Linked is a Hive template file. The parameters component of the template will be where user configuration will substitute template defaults. If defaults are defined (e.g. OpenShift version) and not overridden at the points described earlier, these will become fallback options for the template file. We can toggle and append to be more or less opinionated based on the desired approach taken. The rest of the template file is a highly parameterised version of that which is generated from the oc apply seen earlier, a link to the default template github file is here.

For the purposes of this blog I will pre-populate a number of fields in the template, so we can focus on a select few to showcase a cluster-as-a-service development model. Those fields which we will want to parameterise have previously been defined and used in this blog: name, domain,workers and instance type.

By using both a ClusterDeployment template and a populated parameters file with oc process, the notion of clusters as a service becomes a reality. Below is a snippet of pre/post templated files following the oc process command.

- apiVersion: hive.openshift.io/v1alpha1

kind: ClusterDeployment

metadata:

creationTimestamp: null

name: ${CLUSTER_NAME}

spec:

baseDomain: ${BASE_DOMAIN}

clusterName: ${CLUSTER_NAME}

compute:

- name: worker

platform:

aws:

rootVolume:

iops: 100

size: 22

type: gp2

type: m4.large

replicas: ${WORKER_COUNT}

- apiVersion: hive.openshift.io/v1alpha1

kind: ClusterDeployment

metadata:

creationTimestamp: null

name: gallifrey

spec:

baseDomain: example.cloud

clusterName: gallifrey

compute:

- name: worker

platform:

aws:

rootVolume:

iops: 100

size: 22

type: gp2

type: m4.large

replicas: 1

A final step following the processing of a template is the creation of the object itself.

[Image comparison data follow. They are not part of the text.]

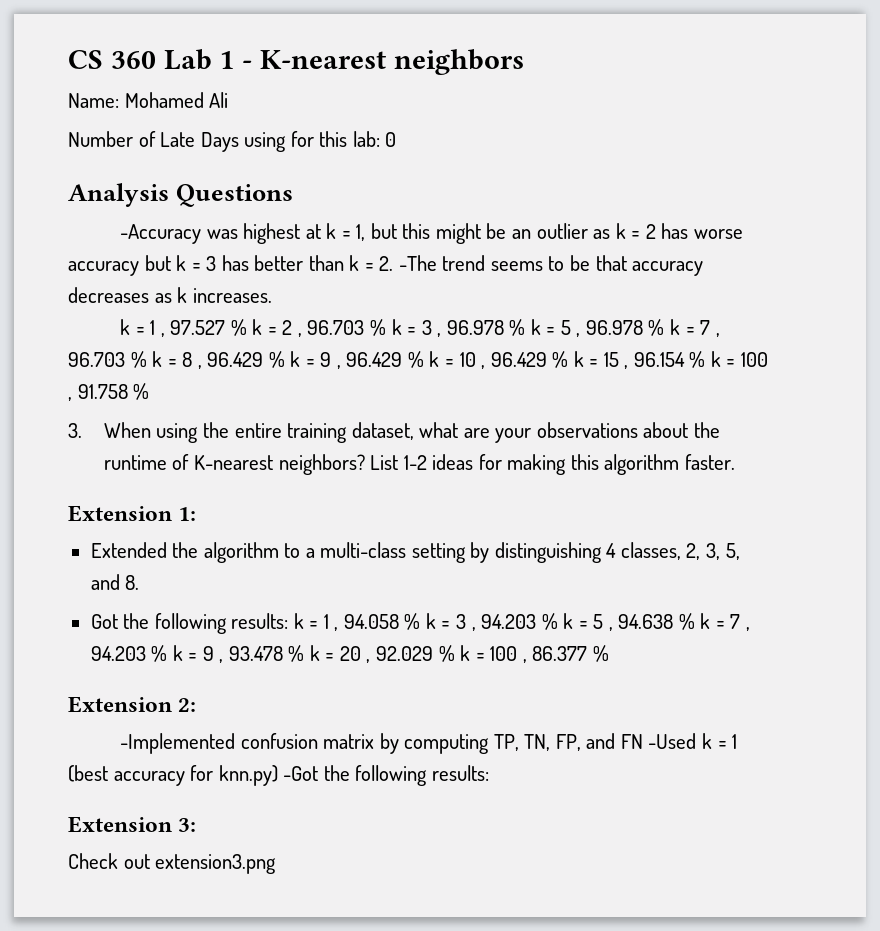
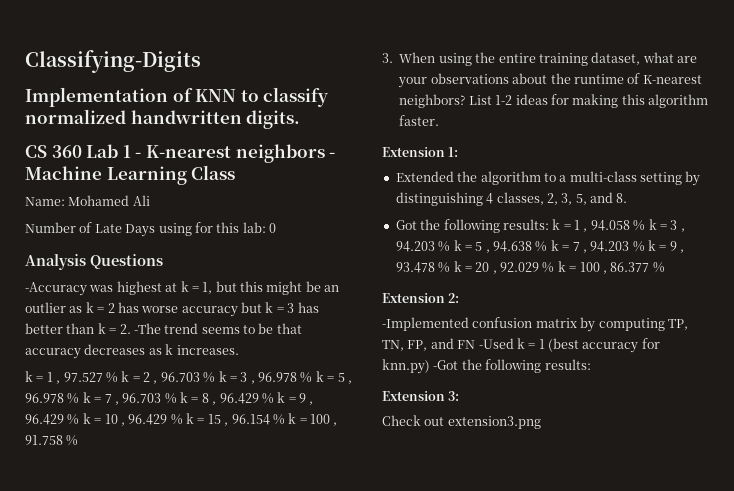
+ Classifying-Digits
+ Implementation of KNN to classify normalized handwritten digits.
- CS 360 Lab 1 - K-nearest neighbors
+ CS 360 Lab 1 - K-nearest neighbors - Machine Learning Class

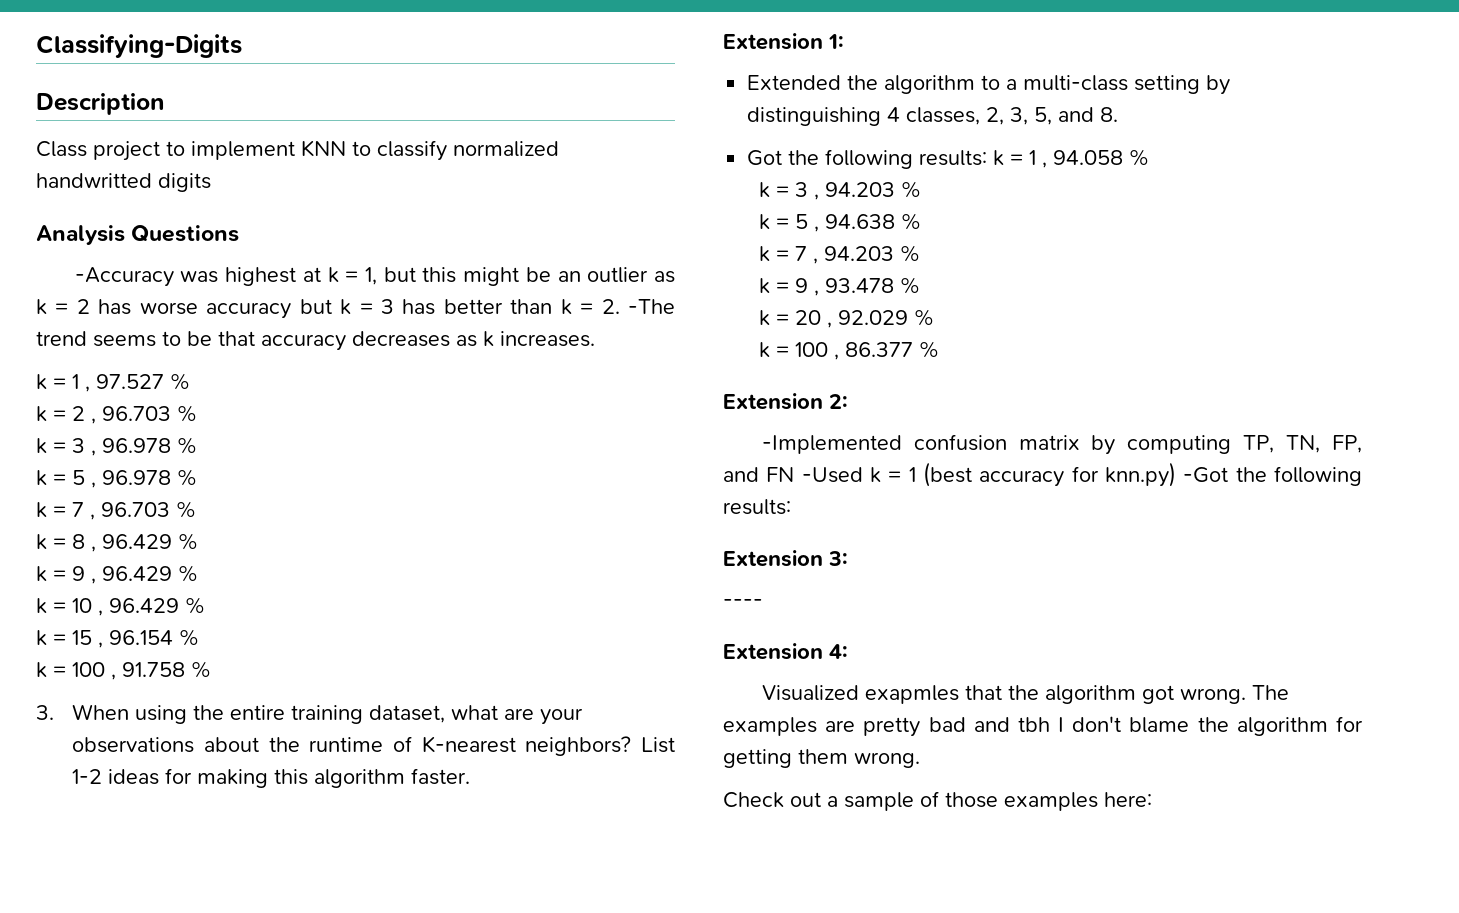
- Implementation of KNN to classify normalized handwritten digits.
- CS 360 Lab 1 - K-nearest neighbors - Machine Learning Class
- Name: Mohamed Ali
- Number of Late Days using for this lab: 0
+ Description
+ Class project to implement KNN to classify normalized handwritted digits
- k = 1 , 97.527 % k = 2 , 96.703 % k = 3 , 96.978 % k = 5 , 96.978 % k = 7 , 96.703 % k = 8 , 96.429 % k = 9 , 96.429 % k = 10 , 96.429 % k = 15 , 96.154 % k = 100 , 91.758 %
+ k = 1 , 97.527 %
+ k = 2 , 96.703 %
+ k = 3 , 96.978 %
+ k = 5 , 96.978 %
+ k = 7 , 96.703 %
+ k = 8 , 96.429 %
+ k = 9 , 96.429 %
+ k = 10 , 96.429 %
+ k = 15 , 96.154 %
+ k = 100 , 91.758 %
- Got the following results: k = 1 , 94.058 % k = 3 , 94.203 % k = 5 , 94.638 % k = 7 , 94.203 % k = 9 , 93.478 % k = 20 , 92.029 % k = 100 , 86.377 %
+ Got the following results: k = 1 , 94.058 %
+ k = 3 , 94.203 %
+ k = 5 , 94.638 %
+ k = 7 , 94.203 %
+ k = 9 , 93.478 %
+ k = 20 , 92.029 %
+ k = 100 , 86.377 %
- Check out extension3.png
+ ----
+ Extension 4:
+ Visualized exapmles that the algorithm got wrong. The examples are pretty bad and tbh I don't blame the algorithm for getting them wrong.
+ Check out a sample of those examples here:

oc process -f clusterdeployment-template.yaml --params-file=clusterdeploy.params | oc apply -f-

This will apply and create the objects templated using oc process. A deployer pod, is created and builds an OpenShift cluster to the desired specification. Through oc process and a parameters file, we can increase the speed of delivery in the creation of OpenShift clusters, whilst adopting a self service model when deploying from namespaces with RBAC applied. Defining a distinct parameter hierarchy would further enhance the speed of cluster development, where variables can be enforced at a cluster or project level, providing a developer the minimal options needing configuration to build clusters specific to their use case.

oc process -f clusterdeployment-template.yaml --params-file=openshift-app1/clusterdeploy.params | oc apply -f-

Conclusion

To conclude, in this blog post we install and use OpenShift’s Hive operator. During installation we resolved dependencies to enable operator functionality. Upon this, we have been able to build, destroy and reshape OpenShift clusters on demand.

The aim of this blog post was to deliver an insight and hands-on look into clusters-as-a-service through OpenShift’s Hive operator. Through using a number of deployment mechanisms including hiveutil or native OpenShift commands like oc apply and oc process. We have further seen its practicality extended when combined with a template file. This allows for fast processing and reduction in time taken to create clusters. For more information go to the OpenShift Hive github repository, where you can find all the resources needed to follow along and try it for yourself.

To extend the use of Hive even further, we can introduce an automation pipeline. This would be pivotal for developers who do not have direct access to clusters or where the creation of user generated ClusterDeployment files would not be an acceptable practice. We can achieve this through the use of git hooks and declarative pipelines, invoking the creation of OpenShift clusters based on updates to files in an organisations source control.

An addition to automation pipelines described above is automated testing. Where upon the success of pipeline automation, organisations can promote changes to different projects in true gitops fashion, whilst in failure cases, errors can be addressed and remediated. This provides auditability and accountability for consumers of Hive’s functions, aligning with enterprise ways of working. This will be visited in a follow up article in the future, exploring how we can integrate and extend Hive’s functionality in a gitops fashion.